== Supplied records ==
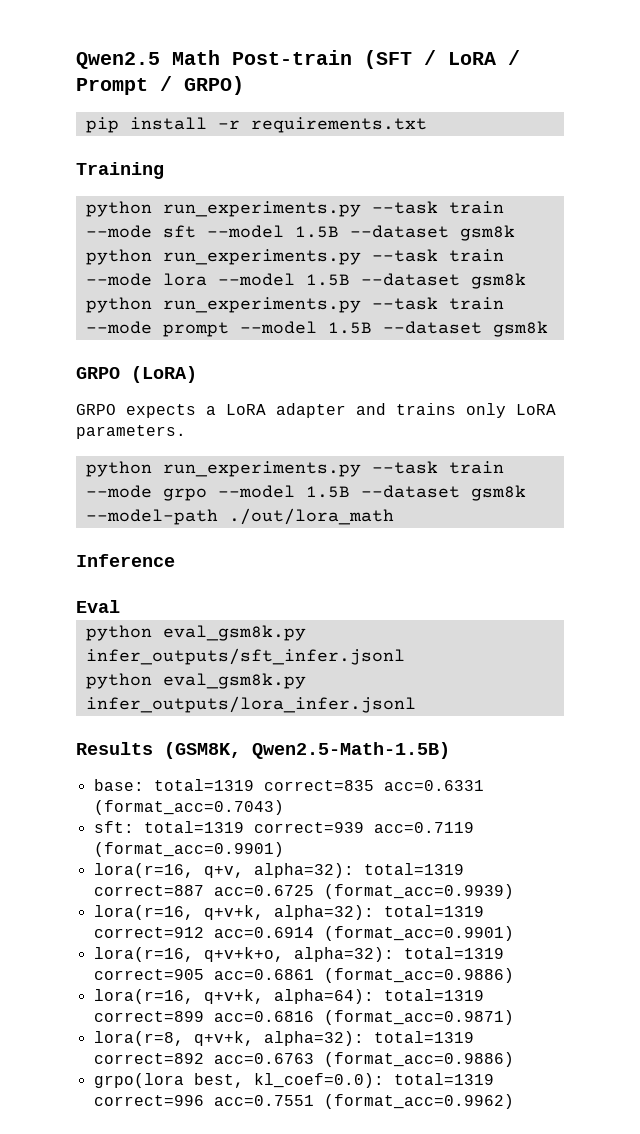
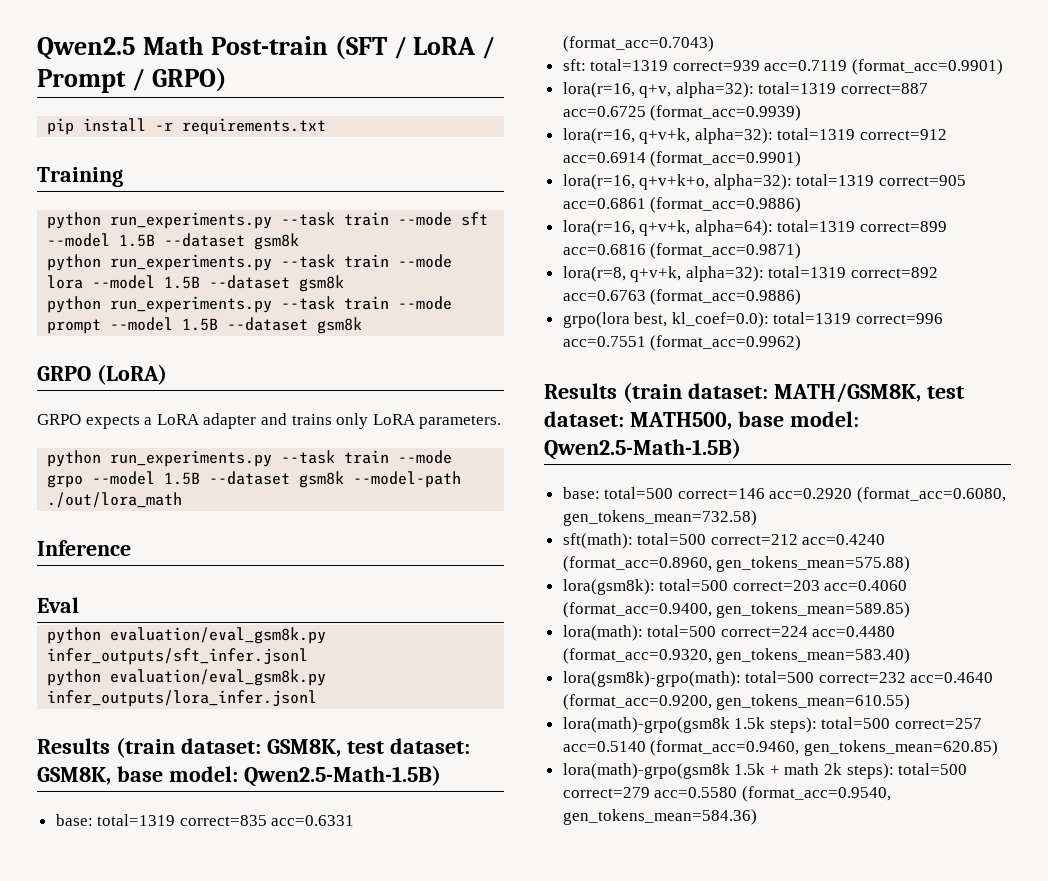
- python eval_gsm8k.py infer_outputs/sft_infer.jsonl
+ python evaluation/eval_gsm8k.py infer_outputs/sft_infer.jsonl
- python eval_gsm8k.py infer_outputs/lora_infer.jsonl
+ python evaluation/eval_gsm8k.py infer_outputs/lora_infer.jsonl
- Results (GSM8K, Qwen2.5-Math-1.5B)
+ Results (train dataset: GSM8K, test dataset: GSM8K, base model: Qwen2.5-Math-1.5B)
+ Results (train dataset: MATH/GSM8K, test dataset: MATH500, base model: Qwen2.5-Math-1.5B)
+ base: total=500 correct=146 acc=0.2920 (format_acc=0.6080, gen_tokens_mean=732.58)
+ sft(math): total=500 correct=212 acc=0.4240 (format_acc=0.8960, gen_tokens_mean=575.88)
+ lora(gsm8k): total=500 correct=203 acc=0.4060 (format_acc=0.9400, gen_tokens_mean=589.85)
+ lora(math): total=500 correct=224 acc=0.4480 (format_acc=0.9320, gen_tokens_mean=583.40)
+ lora(gsm8k)-grpo(math): total=500 correct=232 acc=0.4640 (format_acc=0.9200, gen_tokens_mean=610.55)
+ lora(math)-grpo(gsm8k 1.5k steps): total=500 correct=257 acc=0.5140 (format_acc=0.9460, gen_tokens_mean=620.85)
+ lora(math)-grpo(gsm8k 1.5k + math 2k steps): total=500 correct=279 acc=0.5580 (format_acc=0.9540, gen_tokens_mean=584.36)

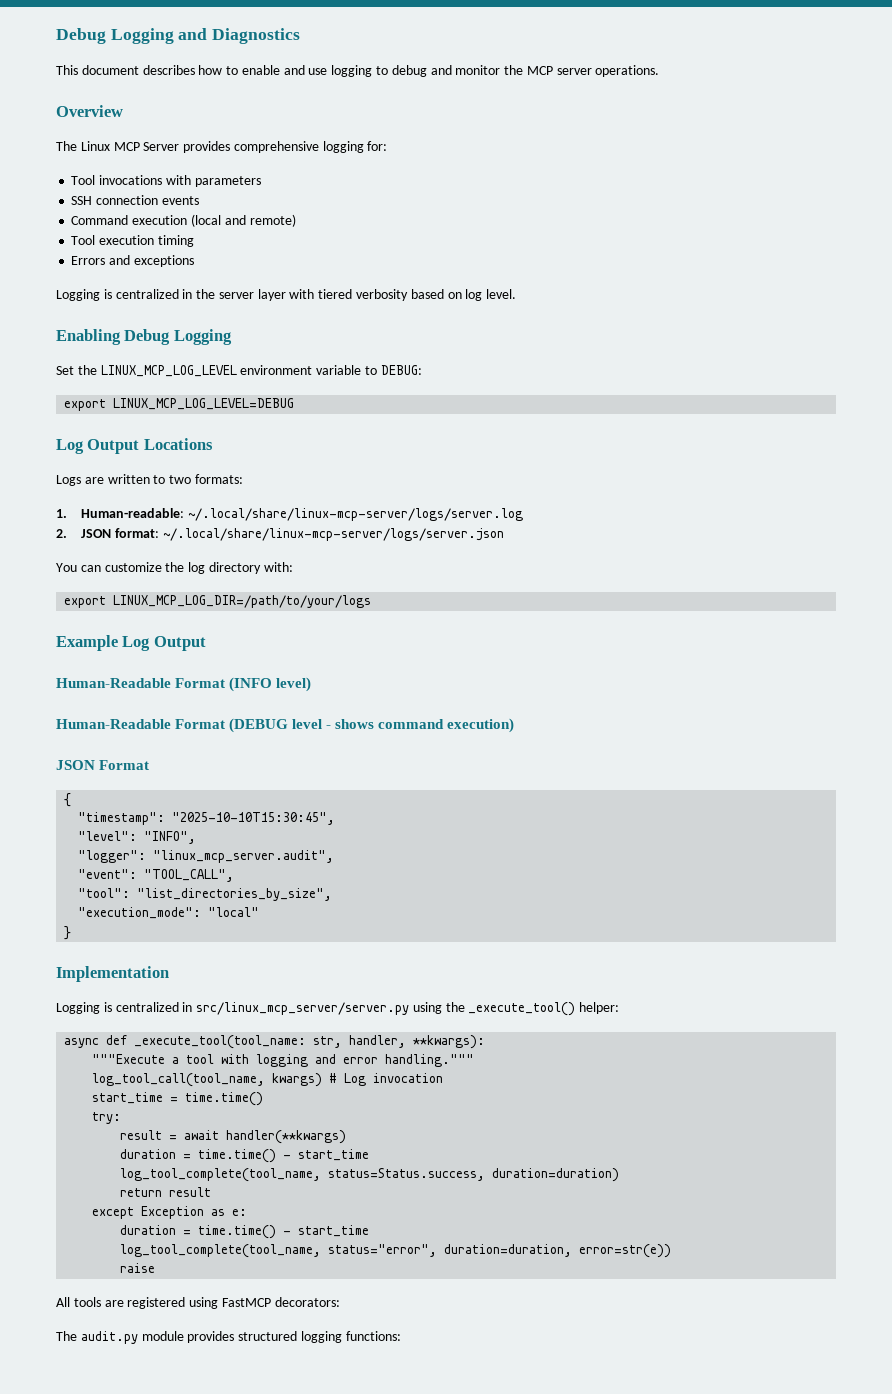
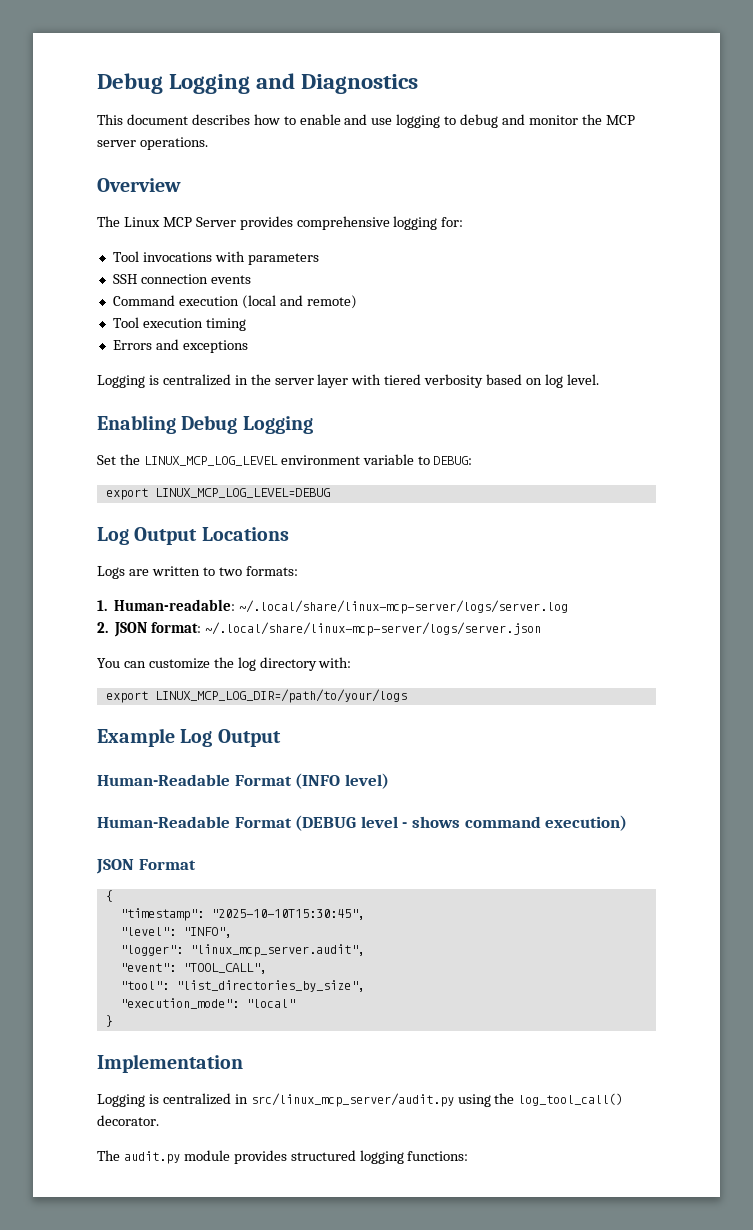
- Logging is centralized in src/linux_mcp_server/server.py using the _execute_tool() helper:
- async def _execute_tool(tool_name: str, handler, **kwargs):
- """Execute a tool with logging and error handling."""
- log_tool_call(tool_name, kwargs) # Log invocation
- start_time = time.time()
- try:
- result = await handler(**kwargs)
- duration = time.time() - start_time
- log_tool_complete(tool_name, status=Status.success, duration=duration)
- return result
- except Exception as e:
- duration = time.time() - start_time
- log_tool_complete(tool_name, status="error", duration=duration, error=str(e))
- raise
- All tools are registered using FastMCP decorators:
+ Logging is centralized in src/linux_mcp_server/audit.py using the log_tool_call() decorator.

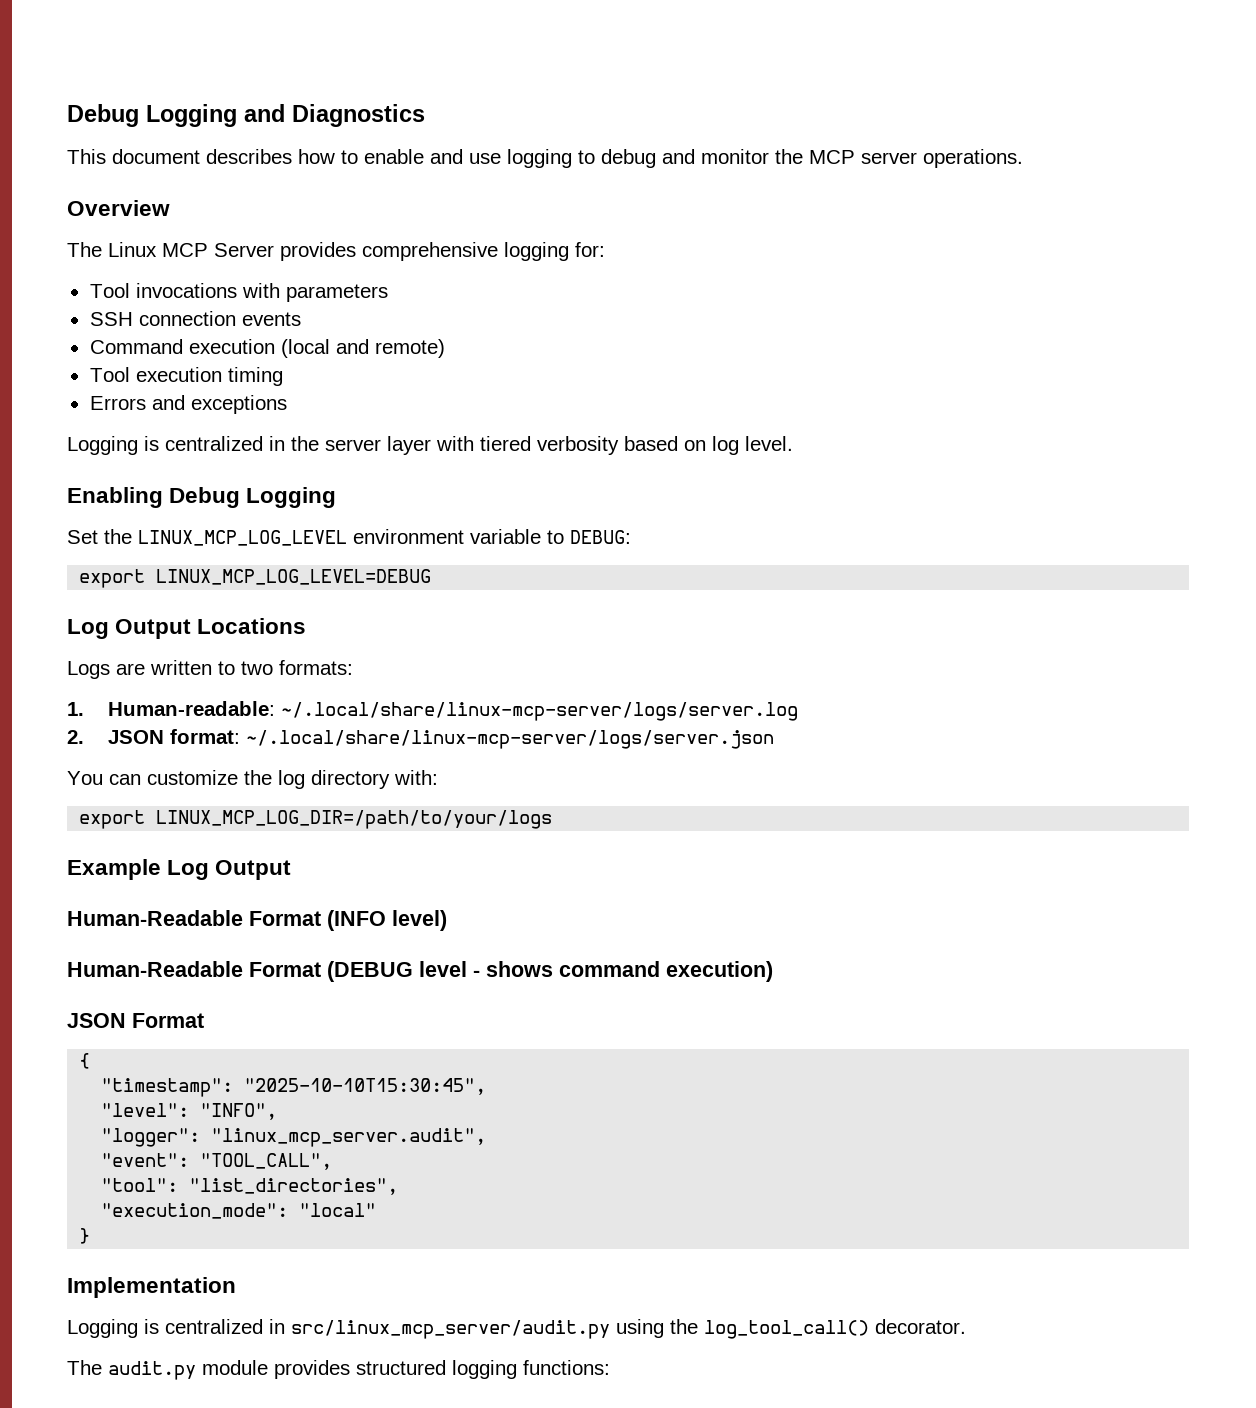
- "tool": "list_directories_by_size",
+ "tool": "list_directories",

== Task goal ==
The records above are to be retyped exactly, with every picture left out.

== Answer for the task ==
- python eval_gsm8k.py infer_outputs/sft_infer.jsonl
+ python evaluation/eval_gsm8k.py infer_outputs/sft_infer.jsonl
- python eval_gsm8k.py infer_outputs/lora_infer.jsonl
+ python evaluation/eval_gsm8k.py infer_outputs/lora_infer.jsonl
- Results (GSM8K, Qwen2.5-Math-1.5B)
+ Results (train dataset: GSM8K, test dataset: GSM8K, base model: Qwen2.5-Math-1.5B)
+ Results (train dataset: MATH/GSM8K, test dataset: MATH500, base model: Qwen2.5-Math-1.5B)
+ base: total=500 correct=146 acc=0.2920 (format_acc=0.6080, gen_tokens_mean=732.58)
+ sft(math): total=500 correct=212 acc=0.4240 (format_acc=0.8960, gen_tokens_mean=575.88)
+ lora(gsm8k): total=500 correct=203 acc=0.4060 (format_acc=0.9400, gen_tokens_mean=589.85)
+ lora(math): total=500 correct=224 acc=0.4480 (format_acc=0.9320, gen_tokens_mean=583.40)
+ lora(gsm8k)-grpo(math): total=500 correct=232 acc=0.4640 (format_acc=0.9200, gen_tokens_mean=610.55)
+ lora(math)-grpo(gsm8k 1.5k steps): total=500 correct=257 acc=0.5140 (format_acc=0.9460, gen_tokens_mean=620.85)
+ lora(math)-grpo(gsm8k 1.5k + math 2k steps): total=500 correct=279 acc=0.5580 (format_acc=0.9540, gen_tokens_mean=584.36)

- Logging is centralized in src/linux_mcp_server/server.py using the _execute_tool() helper:
- async def _execute_tool(tool_name: str, handler, **kwargs):
- """Execute a tool with logging and error handling."""
- log_tool_call(tool_name, kwargs) # Log invocation
- start_time = time.time()
- try:
- result = await handler(**kwargs)
- duration = time.time() - start_time
- log_tool_complete(tool_name, status=Status.success, duration=duration)
- return result
- except Exception as e:
- duration = time.time() - start_time
- log_tool_complete(tool_name, status="error", duration=duration, error=str(e))
- raise
- All tools are registered using FastMCP decorators:
+ Logging is centralized in src/linux_mcp_server/audit.py using the log_tool_call() decorator.

- "tool": "list_directories_by_size",
+ "tool": "list_directories",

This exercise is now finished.